Facebook Instagram Twitter YouTube

55,000 Los Angeles SEIU Workers Vote to Authorize Strike

Over 55,000 Los Angeles County workers, the membership of SEIU Local 721, have voted to strike. But this is just the beginning. Workers must make ambitious demands and continue to withhold their labor to keep the people of LA County safe. The labor movement must support and defend a strike.

Left Voice

May 6, 2022
Facebook Twitter Share
SEIU local 73 march in 2021, carrying "on strike" signs.
Image: Facebook/SEIU Local 73

Over 55,000 workers in Los Angeles County, the membership of SEIU Local 721, have just voted to strike, with 98 percent voting “yes.” This comes on the heels of tense negotiations with the county Board of Supervisors, which is insisting that raises far below inflation and an extremely understaffed workforce are acceptable for the public services of some of the most underserved areas of LA County. But the strike authorization is just the beginning. Workers must make ambitious demands and continue to use their power to withhold their labor if the Board of Supervisors does not give them what is needed to keep the people of LA County safe.

The membership of SEIU Local 721 is made up of mental health workers, social service providers, and nurses — some of the workers who have been most exploited and seen the worst effects of the Covid-19 pandemic, which exacerbated the already dehumanizing conditions caused by capitalism. However, despite the declarations of gratitude from the LA area municipal governments, the offer from the county was a meager raise and not even a promise for adequate staffing or an end to outsourcing. 

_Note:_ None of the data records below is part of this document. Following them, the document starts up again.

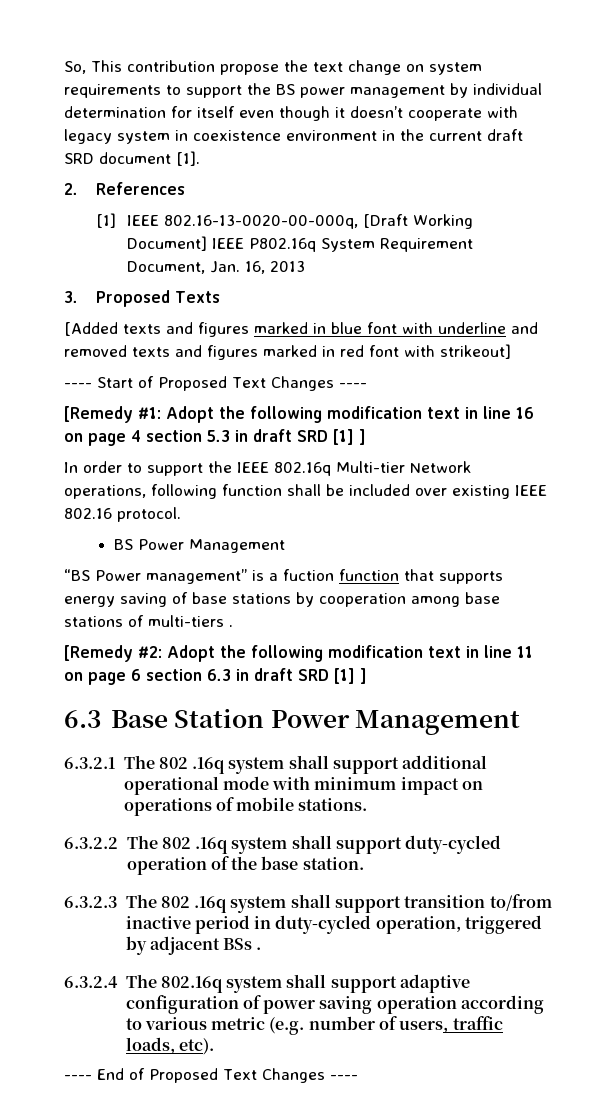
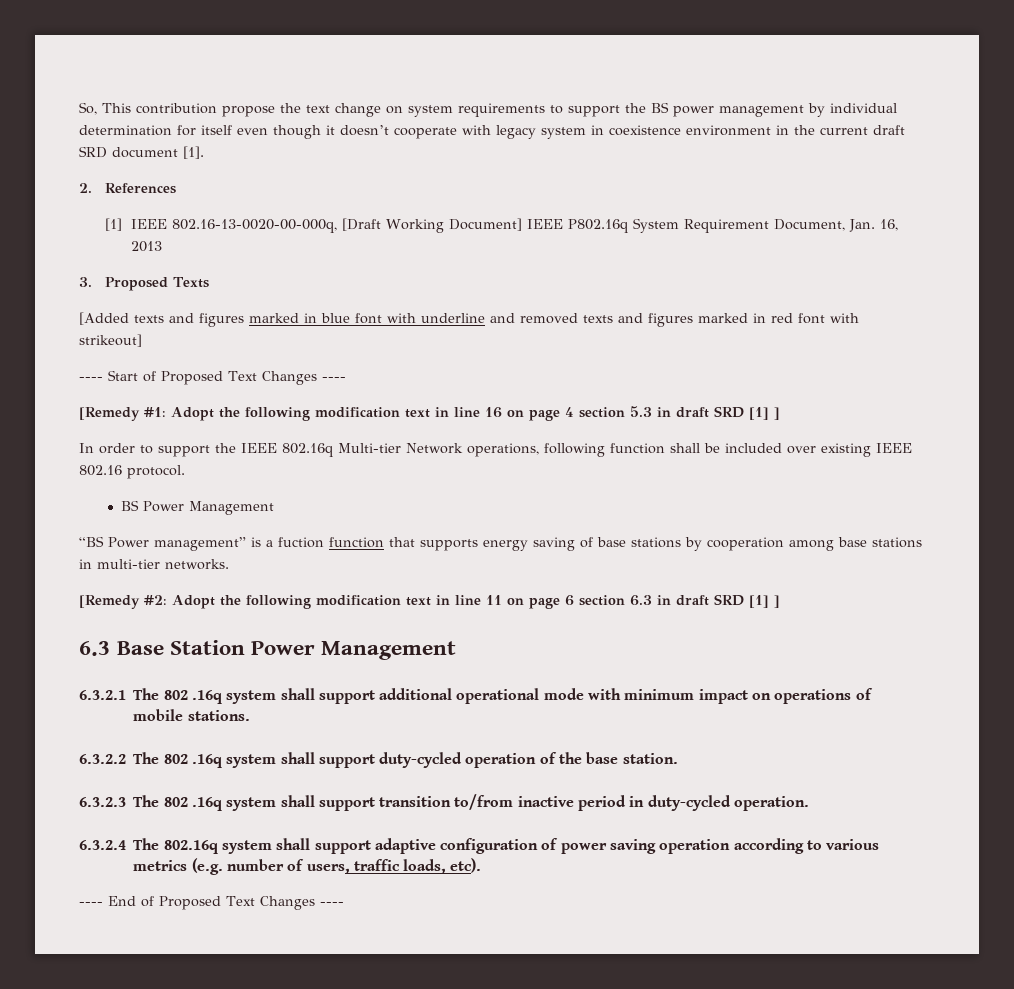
- “BS Power management” is a fuction function that supports energy saving of base stations by cooperation among base stations of multi-tiers .
+ “BS Power management” is a fuction function that supports energy saving of base stations by cooperation among base stations in multi-tier networks.
- 6.3.2.3 The 802 .16q system shall support transition to/from inactive period in duty-cycled operation, triggered by adjacent BSs .
+ 6.3.2.3 The 802 .16q system shall support transition to/from inactive period in duty-cycled operation.
- 6.3.2.4 The 802.16q system shall support adaptive configuration of power saving operation according to various metric (e.g. number of users, traffic loads, etc).
+ 6.3.2.4 The 802.16q system shall support adaptive configuration of power saving operation according to various metrics (e.g. number of users, traffic loads, etc).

Tense negotiations have been ongoing, with SEIU leadership calling for a strike vote, which has now been approved. While the county originally offered raises of 2 percent, even the threat of a strike has increased this demand to 3.5 percent. Despite today’s successful vote, it remains to be seen whether union members will actually strike. Nonetheless, this is the first step towards shutting down the county’s public service sector until the demands — for an end to what are effectively lower salaries, continued and dangerous levels of understaffing, and the routine outsourcing of previously union jobs to private contractors — are met.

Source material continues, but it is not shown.